Clinton, in a gift to the Bernie-or-Busters, also acknowledges the role donations — including from the financial industry — play in politics at a speech at the Goldman Sachs Alternative Investments Symposium in October 2013:
Secondly, running for office in our country takes a lot of money, and candidates have to go out and raise it. New York is probably the leading site for contributions for fundraising for candidates on both sides of the aisle, and it’s also our economic center. And there are a lot of people here who should ask some tough questions before handing over campaign contributions to people who were really playing chicken with our whole economy.”
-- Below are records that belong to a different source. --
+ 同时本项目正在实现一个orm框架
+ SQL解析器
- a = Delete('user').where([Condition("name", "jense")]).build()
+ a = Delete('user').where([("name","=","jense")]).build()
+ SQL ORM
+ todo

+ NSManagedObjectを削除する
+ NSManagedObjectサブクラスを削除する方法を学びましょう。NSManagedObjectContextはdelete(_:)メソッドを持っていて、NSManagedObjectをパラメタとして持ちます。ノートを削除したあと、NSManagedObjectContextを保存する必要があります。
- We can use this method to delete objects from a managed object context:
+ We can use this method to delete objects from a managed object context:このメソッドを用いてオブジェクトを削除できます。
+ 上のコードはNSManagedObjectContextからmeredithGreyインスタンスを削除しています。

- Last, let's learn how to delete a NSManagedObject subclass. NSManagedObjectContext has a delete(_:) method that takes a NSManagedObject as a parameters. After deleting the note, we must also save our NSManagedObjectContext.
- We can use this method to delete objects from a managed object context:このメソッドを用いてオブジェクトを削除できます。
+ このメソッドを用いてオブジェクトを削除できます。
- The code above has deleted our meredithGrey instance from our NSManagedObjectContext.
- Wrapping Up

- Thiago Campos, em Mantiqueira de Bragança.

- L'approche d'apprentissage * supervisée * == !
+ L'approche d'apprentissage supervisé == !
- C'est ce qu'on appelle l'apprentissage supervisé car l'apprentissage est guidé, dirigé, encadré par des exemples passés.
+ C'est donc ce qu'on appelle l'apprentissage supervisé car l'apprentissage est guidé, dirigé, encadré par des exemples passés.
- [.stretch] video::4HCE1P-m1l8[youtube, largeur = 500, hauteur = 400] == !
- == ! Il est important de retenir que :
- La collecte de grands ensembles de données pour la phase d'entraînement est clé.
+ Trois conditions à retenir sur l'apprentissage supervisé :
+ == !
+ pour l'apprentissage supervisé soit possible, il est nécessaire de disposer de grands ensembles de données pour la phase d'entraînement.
Yet, as Clinton calls out the money in politics, she also seems to lament that reality, as in this speech to General Electric’s Global Leadership Meeting in January 2014:
I would like it not to be so expensive. I have no idea how you do that. I mean, in my campaign — I lose track, but I think I raised $250 million or some such enormous amount, and in the last campaign President Obama raised 1.1 billion, and that was before the Super PACs and all of this other money just rushing in, and it’s so ridiculous that we have this kind of free for all with all of this financial interest at stake, but, you know, the Supreme Court said that’s basically what we’re in for. So we’re kind of in the wild west, and, you know, it would be very difficult to run for president without raising a huge amount of money and without having other people supporting you because your opponent will have their supporters. So I think as hard as it was when I ran, I think it’s even harder now.”
There are a few excerpts in the leaked document where Clinton references her time at the State Department and talks about security concerns over the use of handheld devices. For example, this quote from a speech to software firm Nexenta in August 2014:
“I mean, every time I went to countries like China or Russia, I mean, we couldn’t take our computers, we couldn’t take our personal devices, we couldn’t take anything off the plane because they’re so good, they would penetrate them in a minute, less, a nanosecond. So we would take the batteries out, we’d leave them on the plane.”
The authenticity of the WikiLeaks documents hasn’t been verified. There are hundreds and hundreds more emails, many of which log the inner and sometimes mundane workings of a campaign — things like tracking the press and social media and crafting statements.
Podesta challenged at least one of the details in the WikiLeaks release Friday night:
On Friday, shortly before this huge document dump, U.S. government officials said they were “confident” Russia orchestrated the recent hacks of DNC officials and others with the goal of disrupting the United States elections on November 8. These transcripts — along with a leaked video of Trump bragging about groping women — will, at the very least, throw a curveball at Sunday’s second presidential debate.
This post has been updated throughout.